• _What this task involves_
Go through the data and copy each line that holds "field".

Top of Exercise data

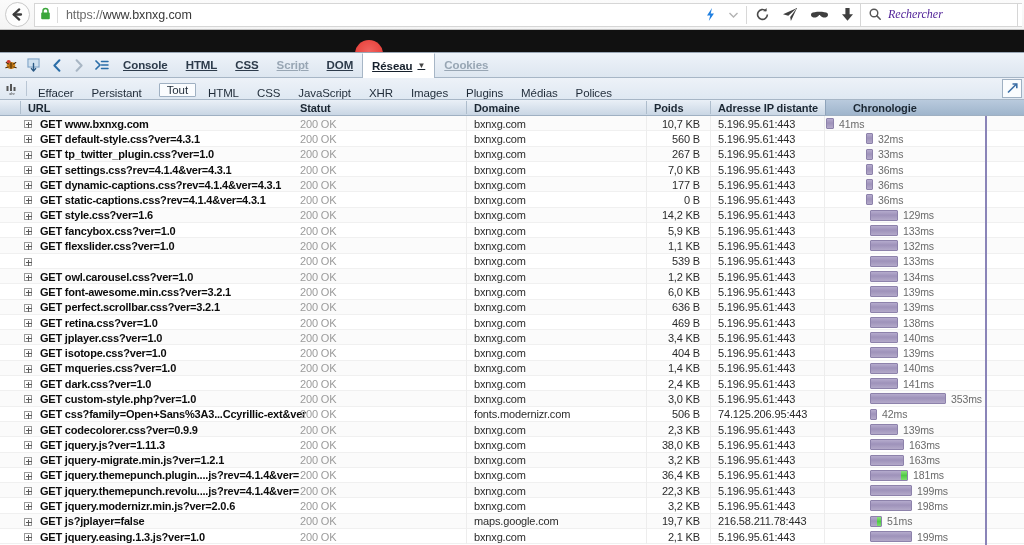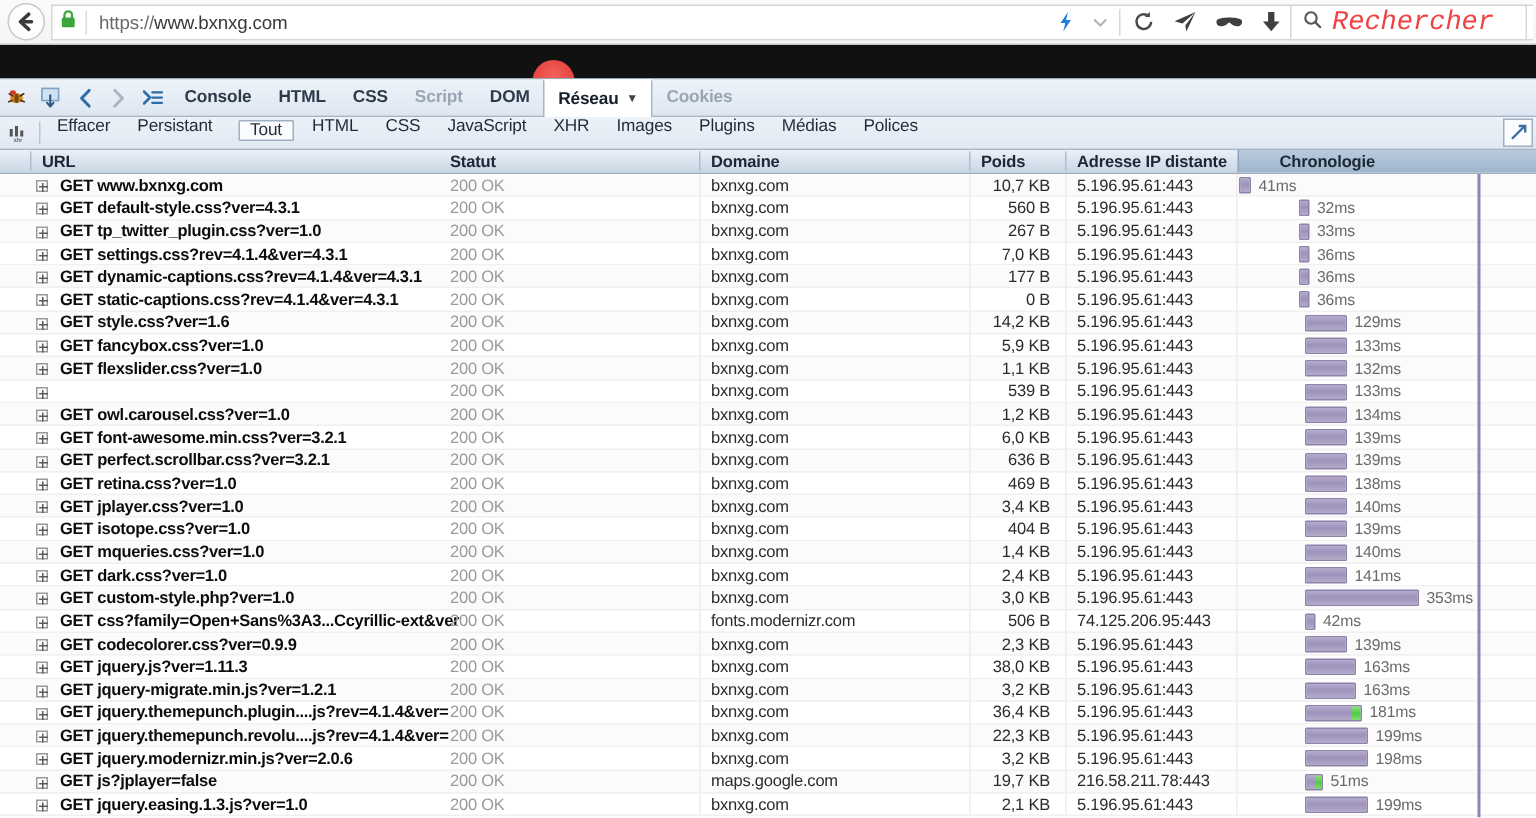--- a/index.html
+++ b/index.html
@@ -52,8 +52,8 @@
   }
   .search-field .sf-icon { margin:0 7px 0 8px; }
   .search-field .sf-text {
-    font-size:18px; color:#ef4444; font-style:italic;
-    font-family:Liberation Mono, monospace;
+    font-size:12px; color:#4c1d95; font-style:italic;
+    font-family:Liberation Serif, serif;
   }
 
   

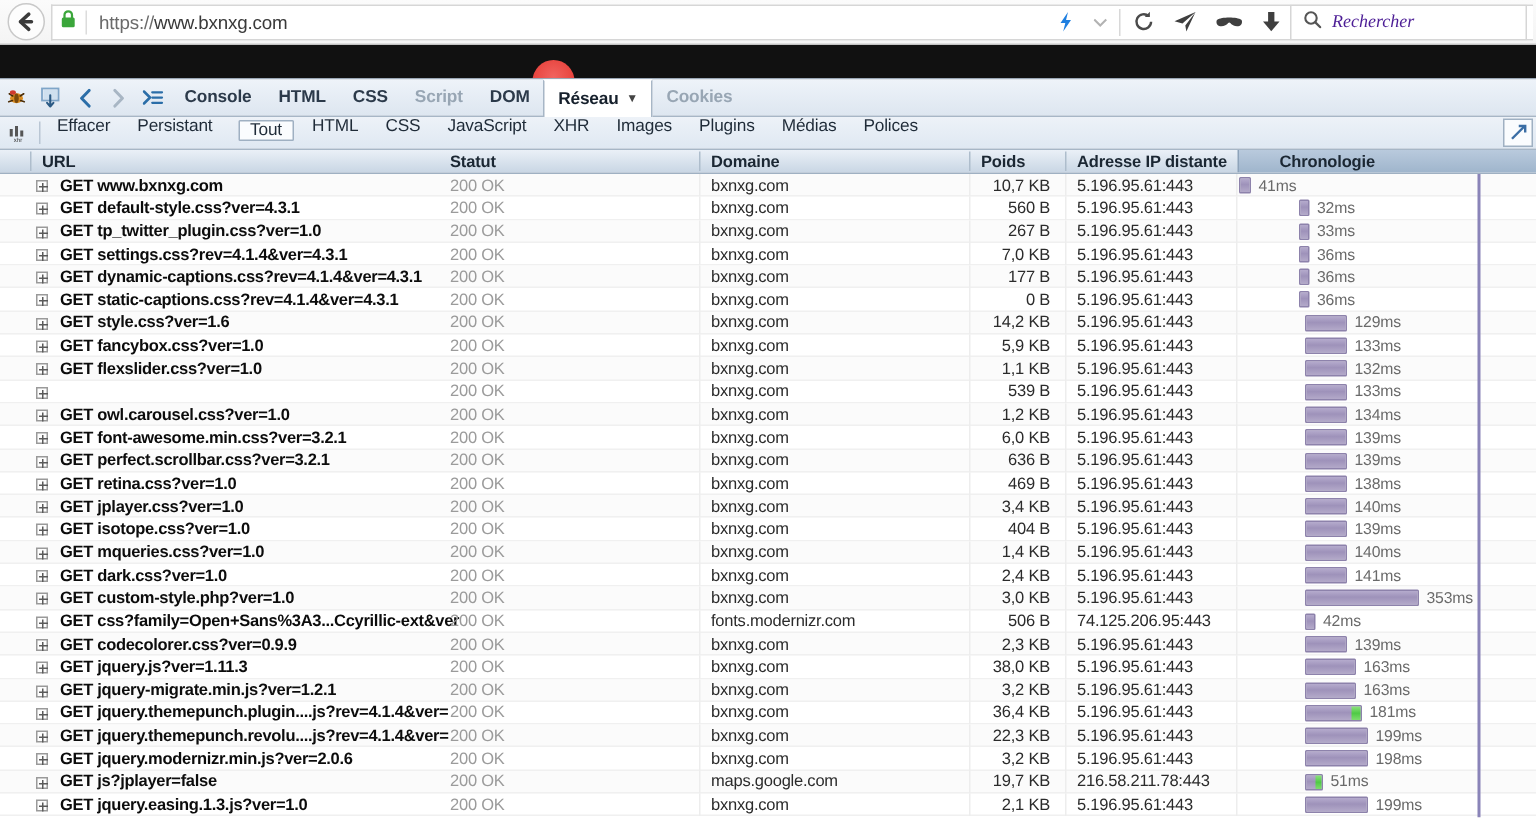--- a/index.html
+++ b/index.html
@@ -89,7 +89,7 @@
   .fb-tab {
     display:flex; align-items:center; padding:0 9px;
     font-size:11.5px; font-weight:bold; color:#2c3a4a;
-    flex:0 0 auto; letter-spacing:-0.1px;
+    flex:0 0 auto; letter-spacing:-0.1px;text-decoration:underline;
   }
   .fb-tab.dim { color:#98a6b4; font-weight:bold; }
   .fb-tab.active {

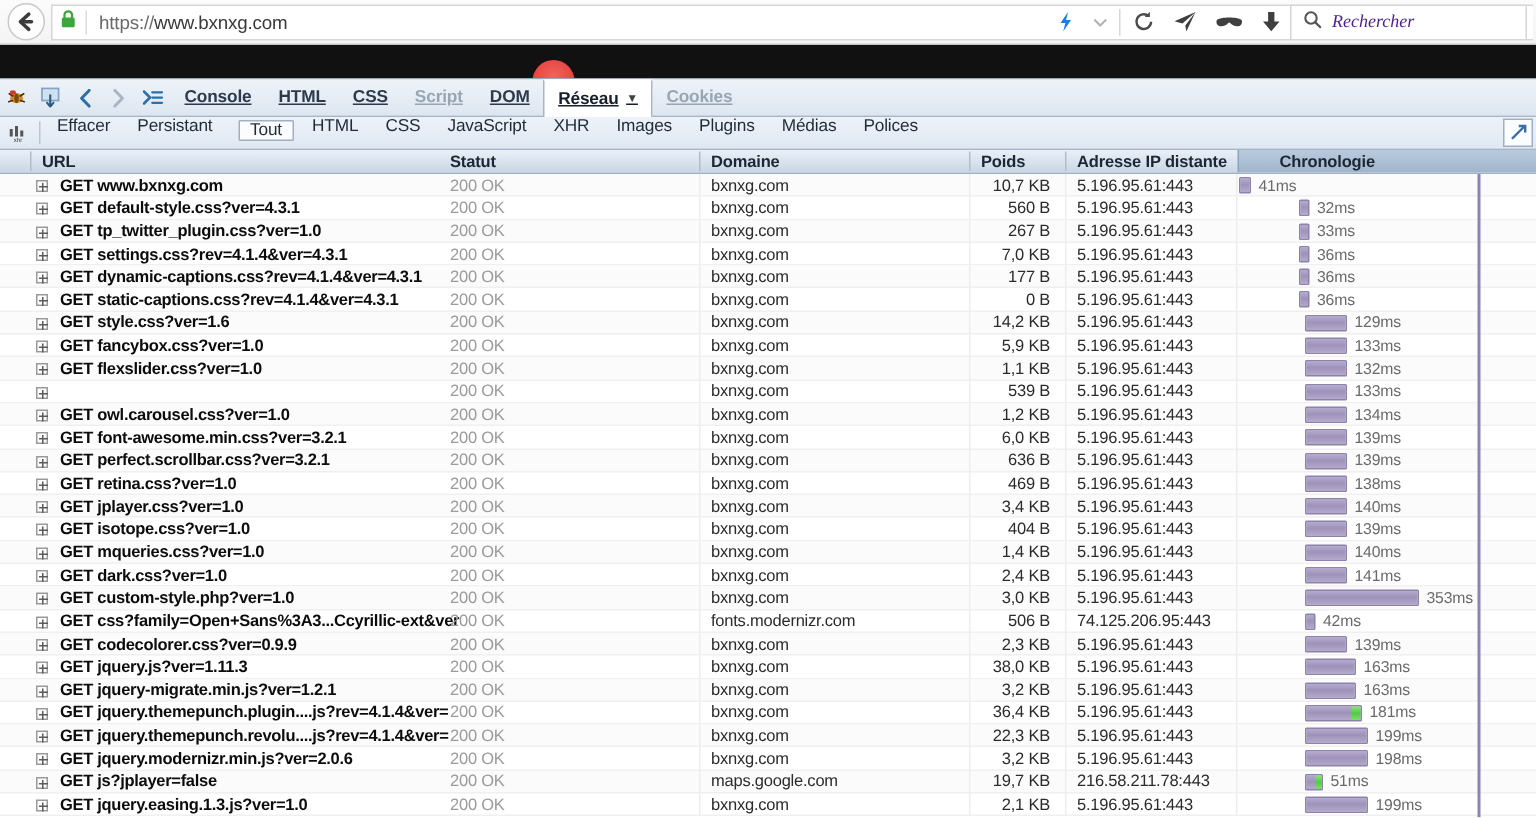--- a/index.html
+++ b/index.html
@@ -343,7 +343,7 @@
       </svg>
     </span>
     <span class="opt-div"></span>
-    <span id="opts-holder" style="display:flex;align-items:flex-start;">
+    <span id="opts-holder" style="display:flex;align-items:flex-end;">
         <span class="opt">Effacer</span>
         <span class="opt">Persistant</span>
         <span class="opt-div"></span>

Bottom of Exercise data

• _Solution to this exercise_
   .search-field .sf-icon { margin:0 7px 0 8px; }
   .search-field .sf-text {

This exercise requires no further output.